Romi tidak menjawab ia hanya mengangguk sekilas lalu melirik Khanza yang masih setia menunduk. Sepanjang hari tidak ada raut kebahagiaan di wajah keduanya.
***
Malam hari, semua tamu undangan sudah pulang. Romi dan Khanza pun masuk ke dalam kamar, keduanya hanya saling diam.
Romi memang sengaja langsung membawa Khanza ke rumah pribadinya, untuk menghindari tetangga dan godaan dari keluarganya.
“Aku tidak mau seranjang denganmu,” ucap Romi ketus lalu ia masuk ke dalam kamar mandi. Lagi-lagi Khanza hanya bisa menarik nafas dalam-dalam sambil memejamkan matanya.
‘Oke, Khanza walaupun kamu yatim-piatu dan sebatang kara, kamu harus kuat kamu tidak boleh cengeng.
Yakinlah Allah sudah mengatur semuanya dengan baik,’ ucapnya dalam hati lalu mengambil tikar kecil di dekat meja rias.
Khanza menggelar tikar tersebut di dekat jendela. Ia juga muak jika harus dekat-dekat dengan Romi, ia menarik kopernya di taruh di dekatnya. Sekarang posisinya dengan ranjang romi dari ujung ke ujung.
10 menit kemudian Romi keluar dari kamar mandi. Ia melihat Khanza sedang berdiri di jendela, bibirnya menyunggingkan senyum.
“Gitu dong cari tempat sendiri dan tau diri. Jadi nggak usah lebay nangis-nangis segala” ledek Romi membuat Khanza berbalik dengan tatapan tajam.
“Aku juga nggak butuh bantuanmu, jadi nggak usah ngerasa paling berkuasa. Kalo bukan wasiat Ayahku aku tidak mau melakukan ini, paham!” bentak Khanza.
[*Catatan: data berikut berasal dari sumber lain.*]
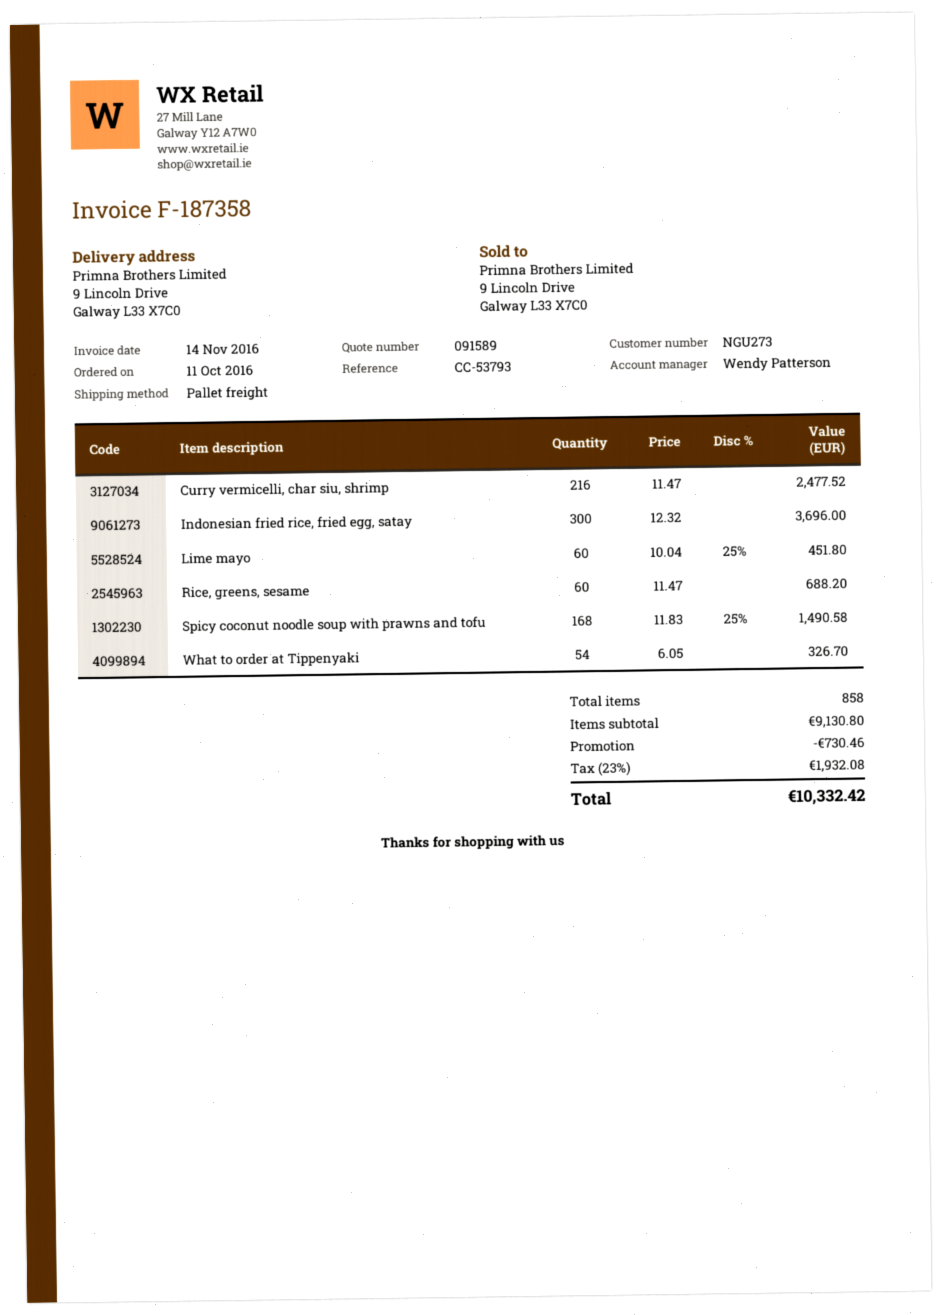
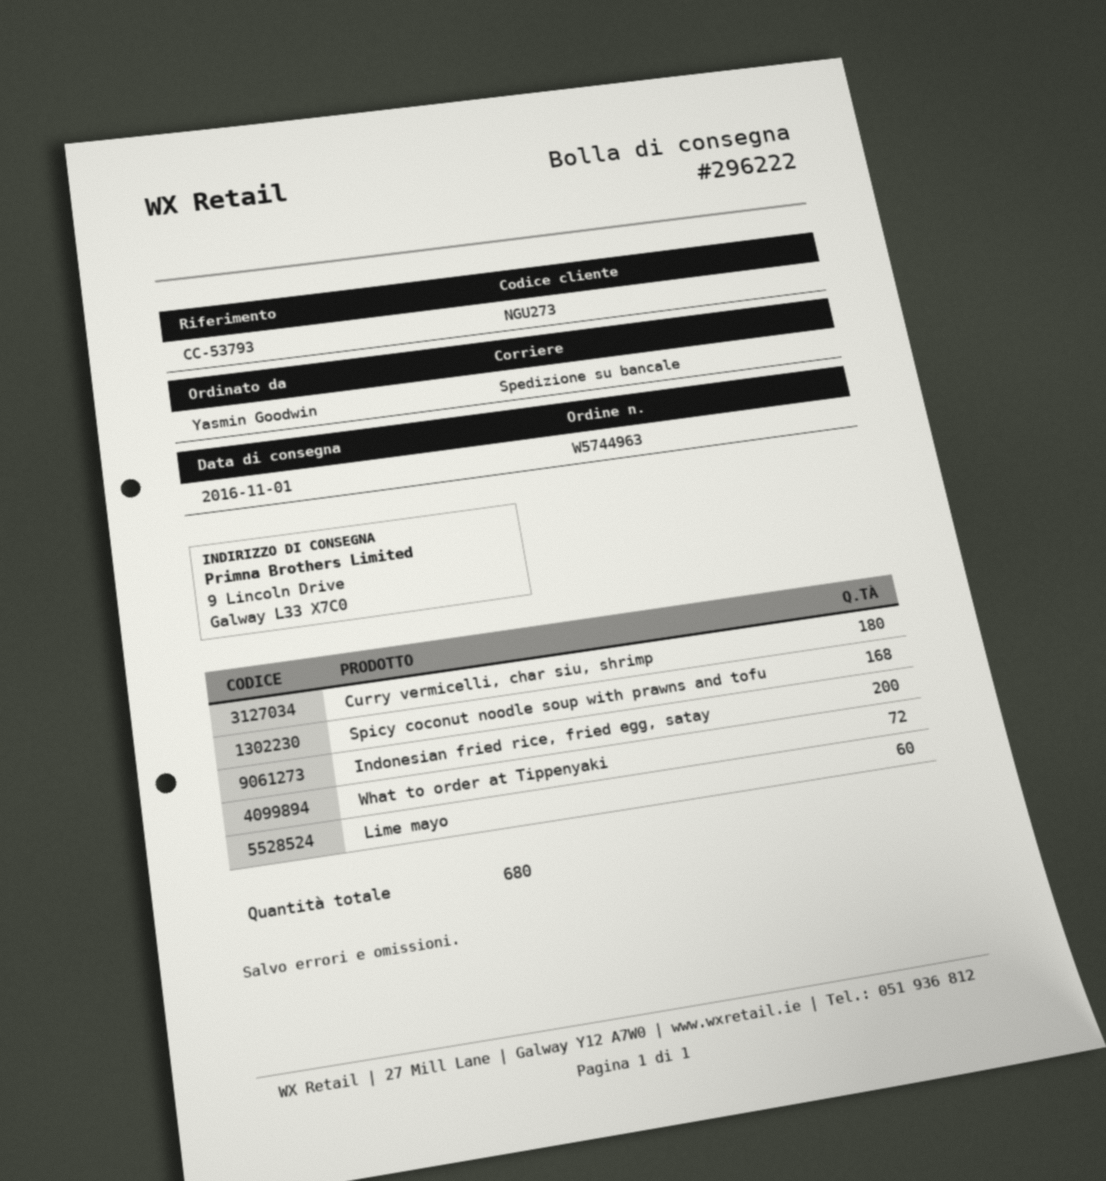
Curry vermicelli, char siu, shrimp: 216 -> 180
Indonesian fried rice, fried egg, satay: 300 -> 200
Rice, greens, sesame: 60 -> none
What to order at Tippenyaki: 54 -> 72
total quantity: 858 -> 680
Ia sudah tidak tahan dengan kata-kata Romi yang selalu menyudutkannya. Romi mematung sejenak mendengar Khanza begitu marah.
“Satu hal lagi jangan menyamakanku dengan mantan pacarmu, aku tidak butuh uangmu.” Lanjut Khanza lalu ia berlalu ke kamar mandi tanpa memperdulikan Romi.
“Galak juga ya, kirain cengeng dari kemaren perasaan nangis-nangis terus.” Gumam Romi lalu ia merebahkan tubuhnya di ranjang.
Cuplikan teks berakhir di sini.